I don't think it's relevant what channel the disks are connected to. A DS460C should handle 60x HDDs easily.
Maybe check if you see any errors on the IOM, disks, etc. Also maybe one disks in a RG of the slow-performing aggr has higher latency which often leads to overall slower perf in the whole RG.

#

Also why you only have 1x constituent per aggr? I've though for bigger FlexGroups (which this seems to be) the default ist 4x constituents per aggr.

limber lake
#

also check the usual suspects: is the aggregate very full, for example?

#

also, are you sure you're really copying data and not just silently using ODX in the background ?

jagged crag
jagged crag
limber lake
limber lake
jagged crag
jagged crag
#

So the QOS output of latency shows that data01__0002 is having quite some higher latency issues than 0001 which makes sense as we look at the performance numbers.

somber pond
#

Sorry the automod didn’t like your cmd output.

jagged crag
#

statit shows that some disks in the data04 aggregate has many more xfers and writes than the other... this is not the case on data03... again data04 is where the 0002 volume is located on which we are seeing performance issues...

#

we are not seeing any disk related errors in the event logs...

#

`Workload ID Latency Network Cluster Data Disk QoS Max QoS Min NVRAM Cloud FlexCache SM Sync VA AVSCAN


data01__0002-.. 4686 83.65ms 185.00us 0ms 83.04ms 0ms 0ms 0ms 425.00us 0ms 0ms 0ms 0ms 0ms
data01__0002-.. 4686 14.21ms 184.00us 0ms 13.49ms 0ms 0ms 0ms 537.00us 0ms 0ms 0ms 0ms 0ms
data01__0001-.. 13969 4.04ms 194.00us 0ms 3.55ms 0ms 0ms 0ms 292.00us 0ms 0ms 0ms 0ms 0ms
data01__0001-.. 13969 4.00ms 194.00us 0ms 3.45ms 0ms 0ms 0ms 348.00us 0ms 0ms 0ms 0ms 0ms`

#

now I know that the QOS numbers are just a few snippets..

#

What worries me is the statit output with the 7 last disks in the aggregatge which way higher util than the others..

#

...could it be that we have added these disks to the aggregate later on? and this is the reason? and isn't is possible to do some reallocate magic?

#

we are ready to nuke all snapshots and run some reallocate if it will solve this issue 🙂

#

Waiting for the volume reallocation measure to kick off...

limber lake
jagged crag
#

....the job is still queued.. is there a way to "kick it off" 😉

#

`s01::volume reallocation*> show
Vserver Description Schedule State


Reallocation scans are on
privat /vol/data01__0002,measure reallocate_1d Queued`

#

...sad to say that creating a new flexgroup give us the same issue... but yes it creates 4 volumes if you create it from scratch...

#

hmm so... either reallocate or create a new temp aggregate to "empty" out the "problem" aggregate and then recreate it... have anyone had any real good luck with reallocate? to be honnest it's been awhile since I used it my selv... maybe even back in the 7mode days...

#

come to think of it... maybe we can create a new aggregate, then do a "vol move" of the problem volume___02 to that aggregate... then recreate the problem aggregate and move it back...

solar solstice
#

100% you should use XCP to migrate the data to a new FlexGroup.
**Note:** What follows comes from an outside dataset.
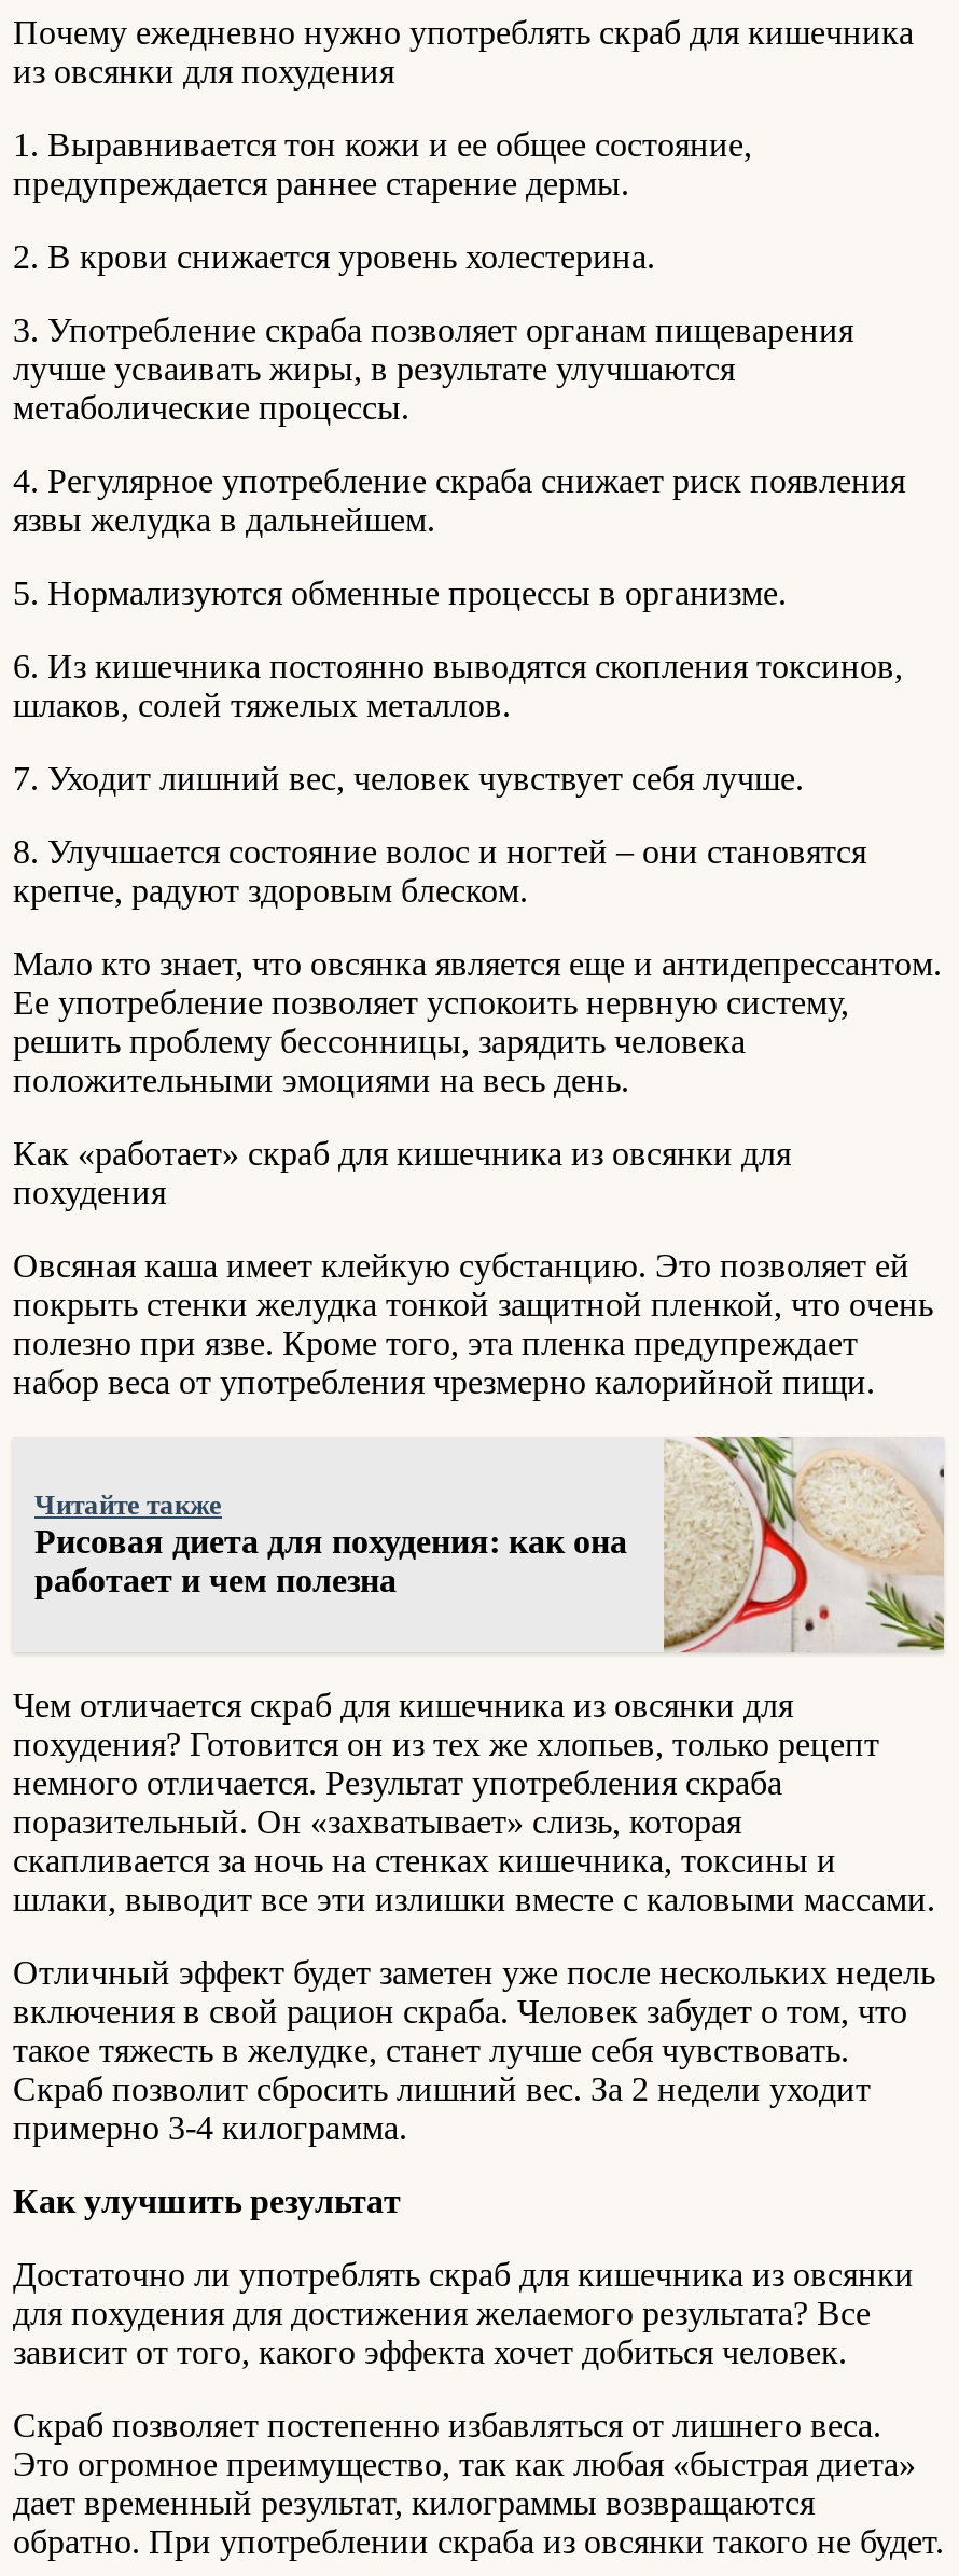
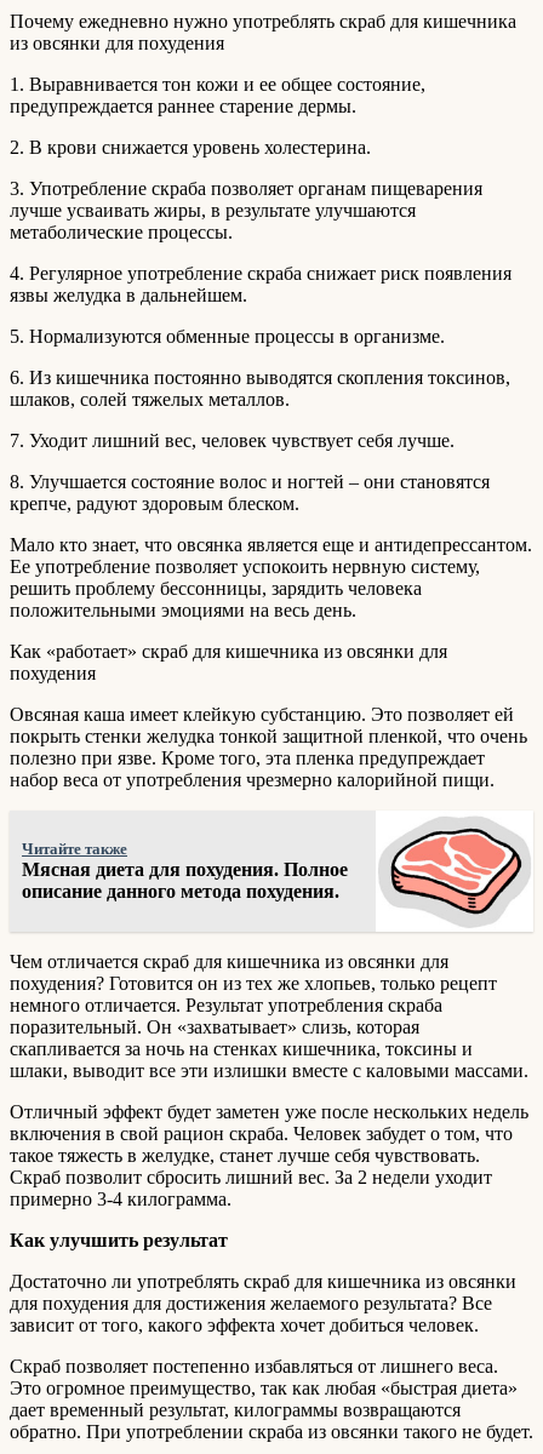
[34,1435,946,1654] [image] | Рисовая диета для похудения: как она | работает и чем полезна -> [22,811,533,932] [image] | Мясная диета для похудения. Полное | описание данного метода похудения.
Otherwise you leave artifacts of the old FlexVol around and it’ll never balance out right. I don’t like that we weren’t more strict on that guidance. In the words of Dr Ian Malcolm, “Just because ya can, doesn’t mean you should.”

jagged crag
#

But Nick, I just tried to create a new FG, which gave me the same issues.. .so things point to the aggregate I cannot remember, but we may have added 7-10 disks at some point which will have skewed the balance, and since we mostly write to this and not delete anything I am more and more cirtan that this is the issue... so either we rebuild the aggregate or we add more disk to it... and adding disks is not an option... we do have a lot of spare disks on other nodes in the cluster, but not the same size... but I guess we could create a new aggregate and use it as a tempory storage as we re-create the aggregate again...

#

Side question... what is the difference between "Fast zeroed" and normal very slow zeroing? Just started this aggregate creation, and guess I will have to wait several hours for the zeroing to complete... but why aren't then just all fast zeroed? 😉

#

I stand corrected... apparently the aggregate is now ready.. so didn't have to wait that long 🙂

#

...even with 1GB/sec. transfer speeds, this is still going to take several days to complete 😉 I guess we are limited to the intercluster links that are 10Gb...

limber lake
# jagged crag Side question... what is the difference between "Fast zeroed" and normal very sl...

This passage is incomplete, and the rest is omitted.